Pokoknya Cerpen
Rasanya belum lama Idul Fitri berlalu. Hari Lebaran yang meriah dengan segala hal yang baru. Belum bersih meja tamu kami dari toples-toples kue. Belum sepi percakapan keluarga dari saling meminta maaf dan berjabat tangan ketika bertemu. Suasana hari raya masih terasa hangat.
Rasanya belum lama ibu mertua mengutarakan keinginan untuk berkunjung ke rumah kami. Hari Lebaran lalu ia tidak sempat ikut bersama kami, saat kami mengunjunginya. Ia masih kepikiran sampai hari ini untuk menunaikan keinginan berkunjung itu.
Tinggal beberapa hari lagi akan tiba bulan haji. Bulan Dzulhijah yang agung. Bulan dengan suasana yang syahdu. Saat Jemaah haji terbang berkelompok-kelompok memenuhi panggilan Allah. Saat koran-koran dan televisi memuat liputan khusus dari tanah suci. Saat umat muslim bersegera memenuhi kewajiban menyembelih hewan qurban.
Setiap menjelang bulan haji, pengurus DKM mesjjid kami segera membentuk panitia qurban. Susunan panitia yang dari tahun ke tahun orangnya masih itu-itu juga. Yang jadi ketua Pak Khairudin, Bendahara Pak Tarwa, Seksi Penyembelihan Pa Ishak dan seterusnya.
Panitia dengan gencar menyebar informasi lewat grup WA warga se-RW. Menawarkan kesediaan dititipi hewan qurban untuk disembelih dan dibagikan dagingnya. Menyajikan daftar harga qurban kolektif yang diselenggarakan di mesjid. Menyertakan nomor rekening dan nomor WA panitia untuk penyetoran dana berqurban.

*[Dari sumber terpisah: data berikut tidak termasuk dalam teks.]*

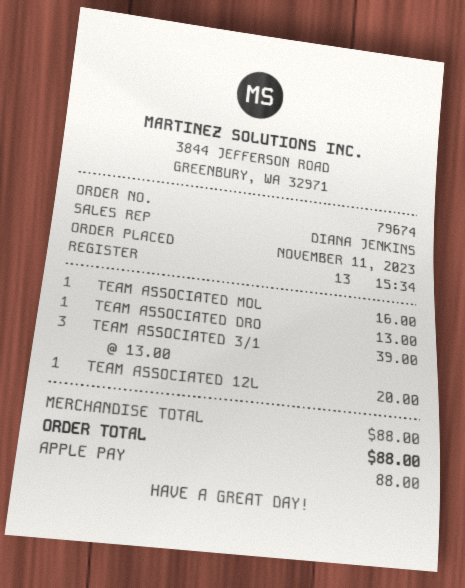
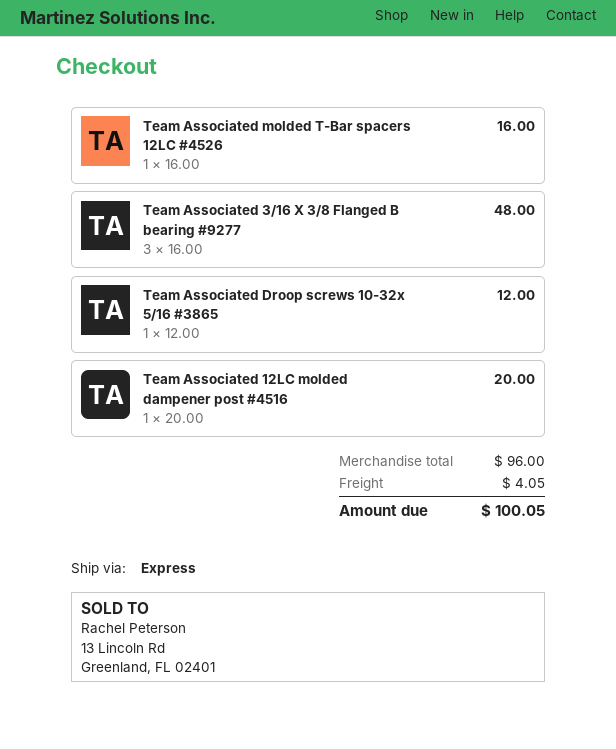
TEAM ASSOCIATED DRO: 1 x 13.00 = 13.00 -> 1 x 12.00 = 12.00
TEAM ASSOCIATED 3/1: 3 x 13.00 = 39.00 -> 3 x 16.00 = 48.00
subtotal: 88.00 -> 96.00
shipping: none -> 4.05
total: 88.00 -> 100.05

Informasi yang diberikan panitia begitu deras. Lebih dari tiga kali dalam sehari daftar nama pequrban nampang di layar HP. Nama-nama yang itu-itu juga setiap tahun. Ada nama Asad, Suryo, Giman, Mulyani dan lain-lain. Bila nama mereka terasa asing bagi seseorang, tertolong oleh identitas nama RT di belakang nama-nama itu. Jadi kecil kemungkinan bila mereka tak dikenal warga.
"Kenapa tak ada yang pakai nama Hamba Allah ya Pah?", tanya istriku.
"Agar jelas identitas mereka dong Bu. Tidak ketuker sama yang lain", jawabku.
"Lho Tuhan kan Mahatahu. Pasti tahu siapa yang berqurban", tambahnya.